Atomic formulae: For atomic symbols \(\mathcal{A} = \{\texttt{apple}, \texttt{banana}, \texttt{strawberry}\}\), if \(x \in \mathcal{A}\), then \(x \in \mathcal{L}_\text{fruit}\).

Atomic symbols like these are the most basic units of our language. E.g., if we are talking about the language of propositional logic, then the atomic values are the propositional variables \(p, q, r, \dots\). But, when talking about VSAs, we think it to be best practice to talk about delicious treats.

Compound formulae: If \(\phi \in \mathcal{L}_\text{fruit}\), and \(\psi \in \mathcal{L}_{\text{fruit}}\), then the tuple \((\phi, \psi)\) and the disjunction \((\phi \lor \psi)\) are both in \(\mathcal{L}_\text{fruit}\).

Compound statements are defined inductively over all the possible elements of \(\mathcal{L}_{\text{fruit}}\). This allows for arbitrary nesting tements. This is known as a compositional structure, roughly meaning that the things we’re talking about are made up of a small collection of basic units.

Sometimes definitions include a final case:

Anything else that isn’t mentioned in the above conditions is not in \(\mathcal{L}_{\text{fruit}}\).

But, we have already covered this by mentioning that the set was the minimal set. Both of these prevent us from shoving in whatever we want into \(\mathcal{L}_\text{fruit}\).

Backus-Naur Form

Another way of defining an set like \(\mathcal{L}_\text{fruit}\) is to use something called Backus-Naur Form (BNF).

Using BNF for \(\mathcal{L}_\text{fruit}\):

<expr> ::= <atomic>
         | (<expr>, <expr>)
         | (<expr> v <expr>)

<atomic> ::= strawberry | apple | banana

On the left-hand side of the rule we have the name of the rule, in our case we have one for composite formulae called <expr>, and for atomic formulae we have <atomic>. On the right hand side of the rule we have either: a reference to another rule or a collection of symbols with mentions to other rules or raw symbols. For example, (<expr>, <expr>) says that the rule <expr> contains formulae that have the symbols (, ,, and ) as well as two <expr>’s inside of them.

In general, we can read BNF descriptions as inductive definitions like the section above:

The set called <left-hand side name> is the minimal set defined by the condition (1), (2), etc.

For more information about how to talk about sets of things defined inductively, Hopcroft and Ullman (1979) and Friemdan and Mitchell (2008).

Role-Filler Pairs

The key data structure that we will be using to represent abstract syntax is the role-filler pair Kleyko, et al. (2023).
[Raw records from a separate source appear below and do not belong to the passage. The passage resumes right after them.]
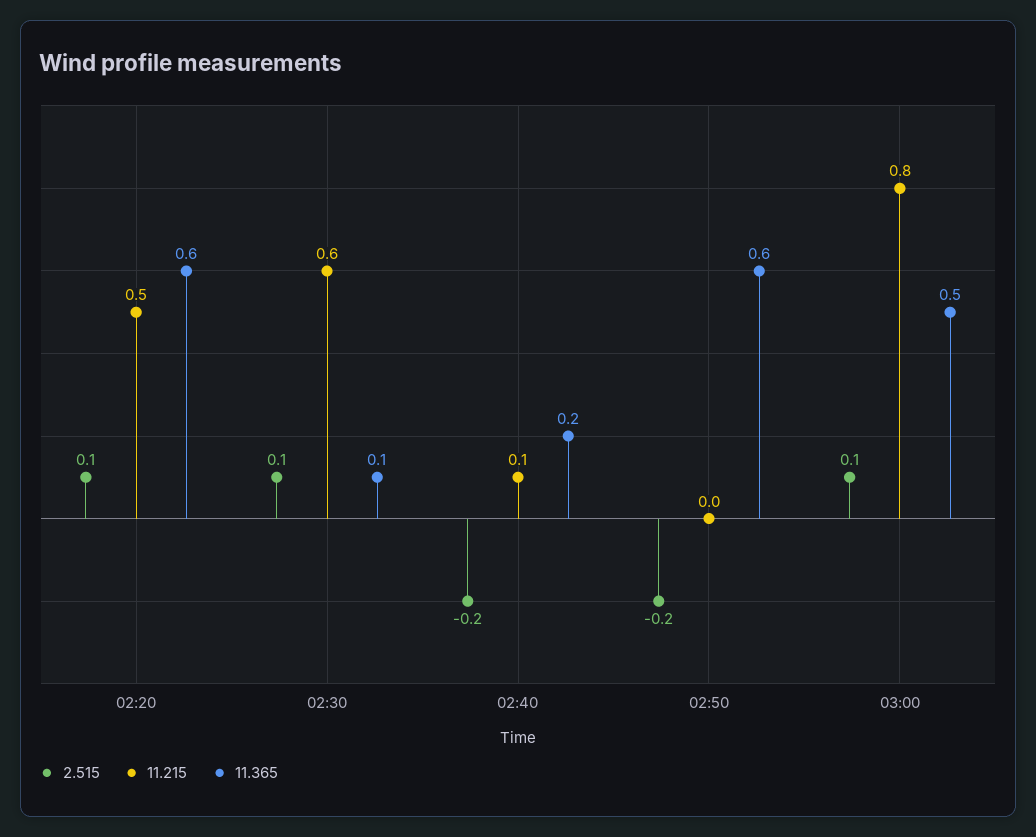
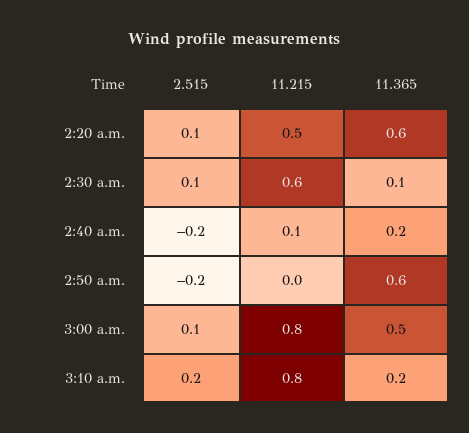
2.515, 3:10 a.m.: none -> 0.2
11.215, 3:10 a.m.: none -> 0.8
11.365, 3:10 a.m.: none -> 0.2

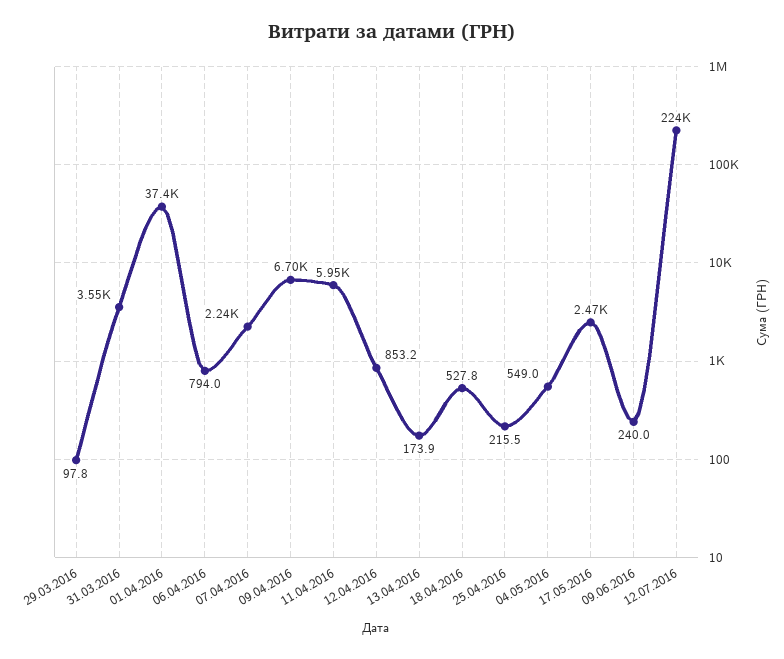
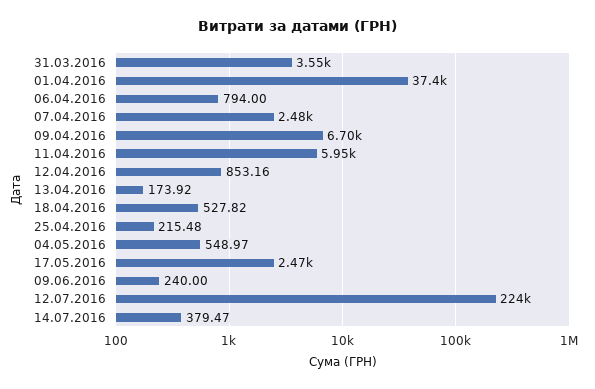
29.03.2016: 97.8 -> none
07.04.2016: 2240 -> 2480
14.07.2016: none -> 379.47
Role-filler pairs are structured VSA representations which allow for representing practically any information that has a similar structure accross instances. For example, suppose we wish to represent a person’s likes and dislikes. Each person can only like or dislike one item. Say that Jane likes apples, but dislikes bananas. Let us have a codebook of \(D\)-dimensional vectors for symbols \([\texttt{like},~\texttt{dislike},~\texttt{apple},~\texttt{banana}]\). The preference can then be represented as:

\[ p = (\texttt{like} \otimes \texttt{apple}) \oplus (\texttt{dislike} \otimes \texttt{banana}). \tag{1} \]

If we store this representation, and we desire to decide on what kind of food to order from the grocery store, we can query the preference in order to determine what kinds of things to buy:

\[ p \otimes^{-1} \texttt{like} \approx \texttt{apple}. \tag{2} \]

It is important to note how general this scheme is. Any structure that has consistent elements can be represented as a role-filler pair. For example, we can conceivably represent the preferences not only of Jane, but also Bob and Kent.

Code exampleclass Codebook(UserDict):
    """Thin dictionary wrapper for codebooks."""

    def __init__(self, symbols: list[str], dim: int) -> None:
        super(Codebook, self).__init__()
        self.dim = dim
        for symbol in symbols:
            self.data[symbol] = random(1, dim).squeeze()


dim = 400
codebook = Codebook(symbols=["like", "dislike", "apple", "banana"], dim=dim)


def role_filler_pair(
    struct: typing.Union[
        dict[str, str], dict[str, HRR], dict[HRR, str], dict[HRR, HRR]
    ],
    codebook=codebook,
) -> HRR:
    """Create a role-filler pair from a dictionary."""
    v = np.zeros(codebook.dim).view(HRR)
    for role, filler in struct.items():
        if isinstance(role, str):
            role = codebook[role]
        if isinstance(filler, str):
            filler = codebook[filler]
        v += role.bind(filler)
    v /= np.linalg.norm(v)
    return v


# Jane's Preference: likes: apple, dislikes: banana
jane_preference = role_filler_pair(
    {
        "like": "apple",
        "dislike": "banana",
    }
)

# Test whether or not Jane likes apples or bananas?
jane_like = jane_preference.bind(codebook["like"].inverse())
print(f"Jane likes apples: {jane_like.cosine_similarity(codebook['apple'])}")
print(f"Jane likes bananas: {jane_like.cosine_similarity(codebook['banana'])}")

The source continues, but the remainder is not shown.